Department of Plastic and Reconstructive Surgery, Royal Free London NHS Foundation Trust Hospital, and UCL Centre for Nanotechnology & Regenerative Medicine, University College London, London, UK.
J Plast Reconstr Aesthet Surg. 2013 Jun;66(6):835-8. doi: 10.1016/j.bjps.2013.02.006. Epub 2013 Apr 1.

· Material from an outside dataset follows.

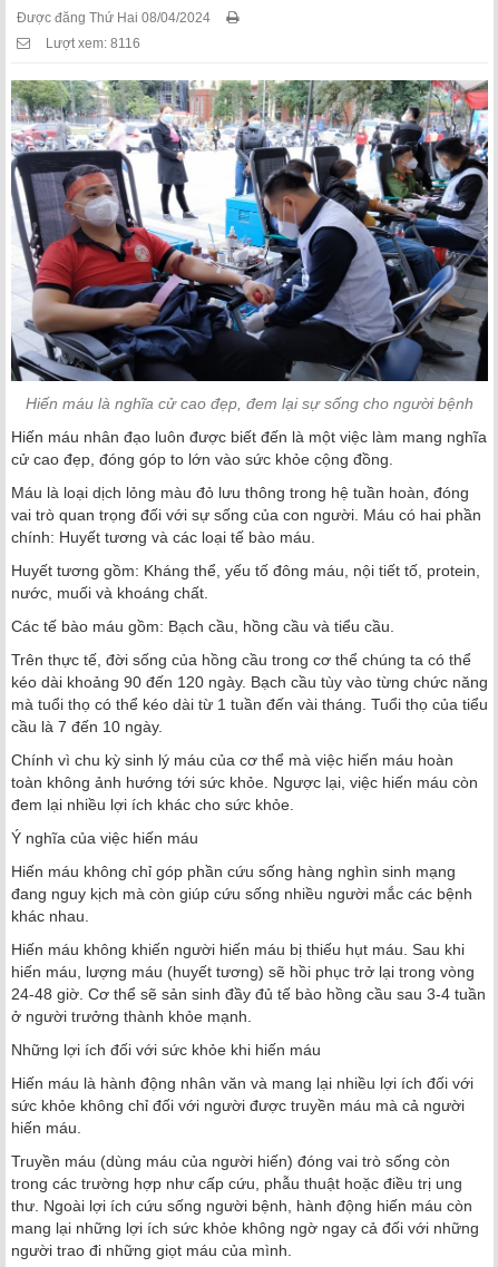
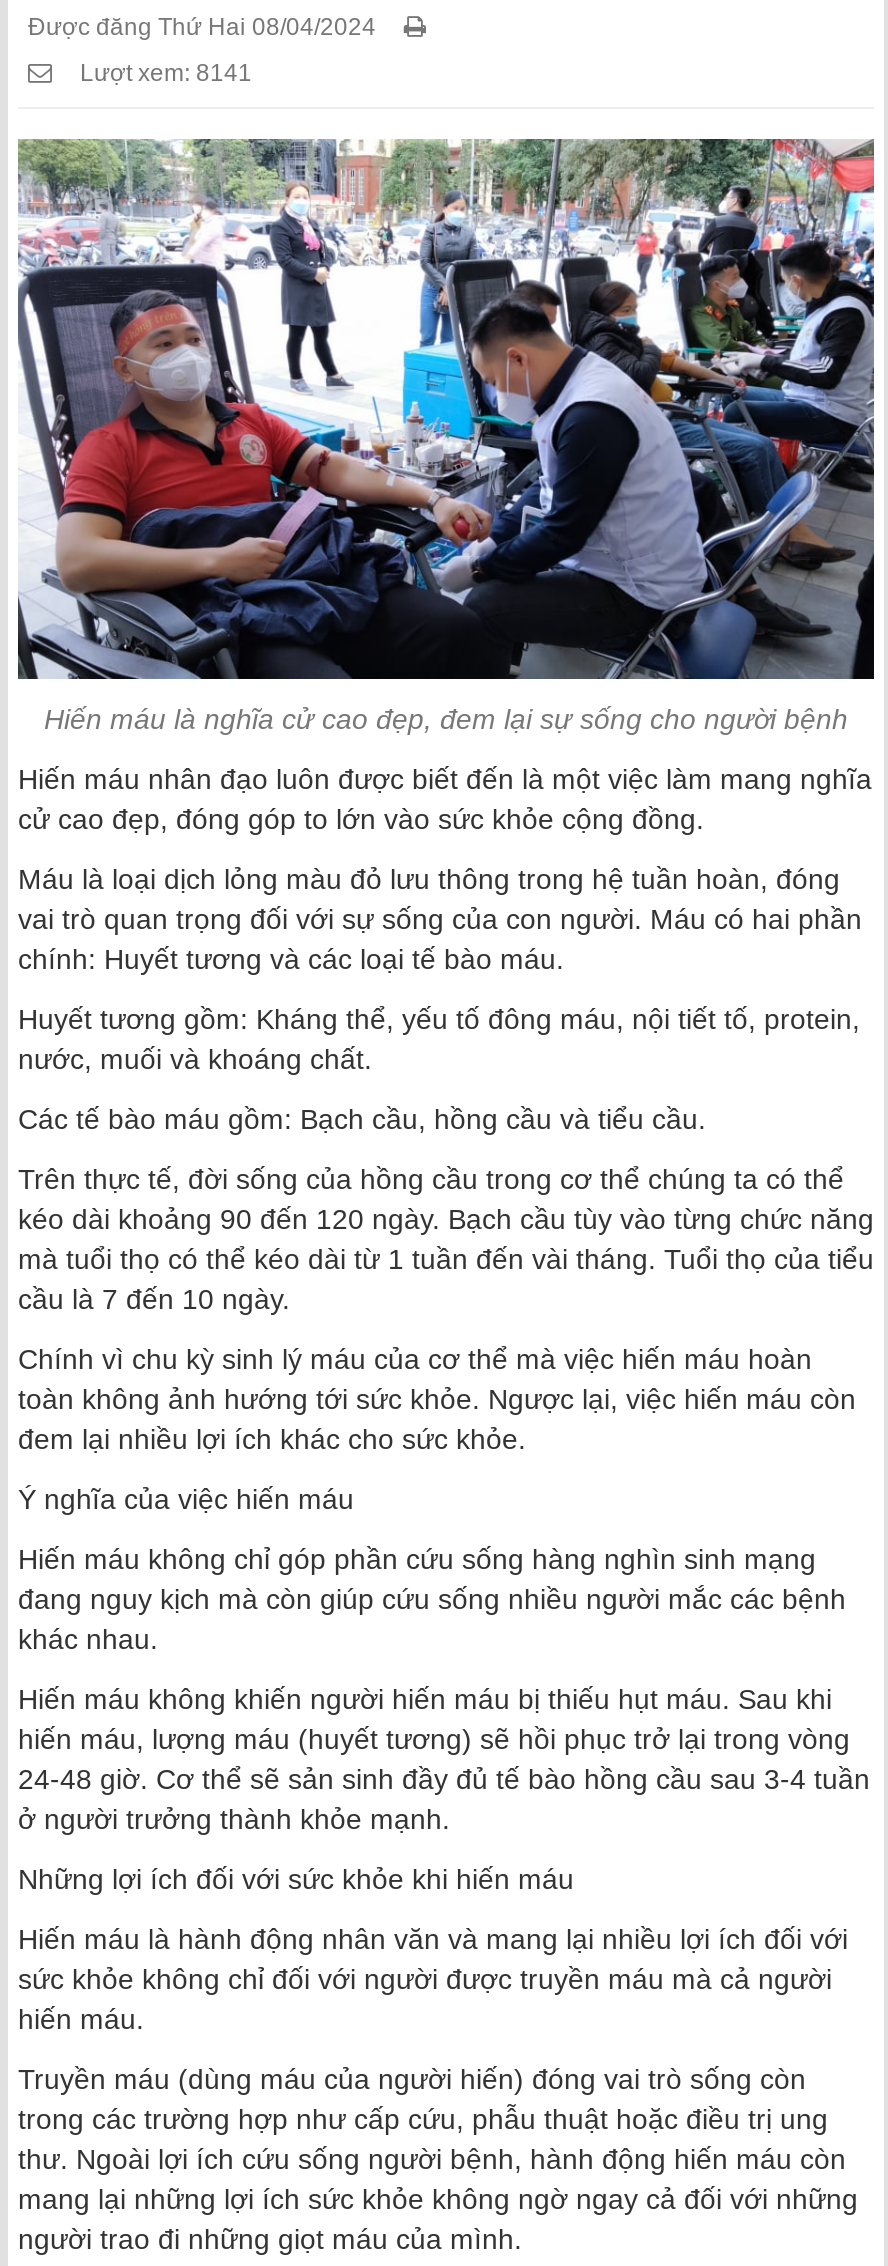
[46,36,140,52] Lượt xem: 8116 -> [80,60,252,88] Lượt xem: 8141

Hypospadias is the most common congenital condition affecting between 1 in 250 and 300 live births. Even in experienced hands, surgery to repair this congenital defect can have a high complication rate. Wound dehiscence is reported to occur in 5% and fistula formation in 6%-40% depending on technique. The choice of suture material has been shown to affect the complication rate although there is (currently) no consensus about the best suture material to use. Ideally, the sutures used for urethroplasty should be absorbable while maintaining sufficient mechanical strength to support the wounds until they are self-supporting and able to resist urinary flow. Previous studies have compared the effects of human urine on different suture materials especially catgut. However, catgut is now banned in Europe. Our study examined the tensile and breaking strength as well as rate of degradation for four types of absorbable suture now commonly used for hypospadias repairs in the UK.
We examined the effect of prolonged storage (up to 27 days) in human urine on 6/0 gauge Vicryl, Vicryl Rapide, Monocryl and polydioxanone (PDS) sutures. These four suture materials are commonly used by the senior plastic consultant surgeon (NK) for hypospadias repairs. 50 mm sections of these suture materials were stored in either urine or saline as control. At specified time points, each suture was placed in a uniaxial load testing machine to assess the stress-strain profile and the mechanical load required to break the suture was measured.
Exposure to urine reduced the tensile and breaking strength of all the suture materials tested. PDS demonstrated the greatest resilience. Vicryl Rapide was the weakest suture and degraded completely by day 6. Vicryl and Monocryl had similar degradation profiles, but Vicryl retained more of its tensile strength for longer.
There is a balance to be struck between the duration that a suture material must remain in any surgical wound and the risk that it causes foreign body effects. The results of this study suggest that Vicryl has the best characteristics for urethroplasty of the four suture materials tested.
尿道下裂是最常见的先天性疾病,影响每 250 至 300 例活产儿中的 1 例。即使在有经验的医生手中,修复这种先天性缺陷的手术也可能有很高的并发症发生率。据报道,根据技术的不同,伤口裂开的发生率为 5%,瘘管形成的发生率为 6%-40%。缝线材料的选择已被证明会影响并发症的发生率,尽管目前对于使用哪种最佳缝线材料尚无共识。理想情况下,用于尿道成形术的缝线应该是可吸收的,同时保持足够的机械强度,以支撑伤口,直到它们能够自行支撑并能够抵抗尿液流动。先前的研究比较了不同缝线材料,特别是肠线在人类尿液中的影响。然而,肠线现在在欧洲已被禁用。我们的研究检查了在英国常用于尿道下裂修复的四种可吸收缝线(6/0 号薇乔、薇乔快薇乔、单乔和聚二氧杂环已酮(PDS))在长时间(长达 27 天)储存于人类尿液中的拉伸和断裂强度以及降解速度。这四种缝线材料均由资深整形外科顾问医师(NK)用于尿道下裂修复。将这些缝线材料的 50mm 段分别储存在尿液或盐水中作为对照。在特定的时间点,将每种缝线放入单轴载荷试验机中,以评估其应力-应变曲线,并测量断裂缝线所需的机械载荷。
暴露于尿液会降低所有测试缝线材料的拉伸和断裂强度。PDS 表现出最大的弹性。薇乔快薇乔是最脆弱的缝线,在第 6 天完全降解。薇乔和单乔的降解曲线相似,但薇乔在更长时间内保持更多的拉伸强度。
缝线材料在任何手术伤口中保持的时间与它引起异物反应的风险之间需要取得平衡。本研究结果表明,在测试的四种缝线材料中,薇乔具有最佳的尿道成形术特性。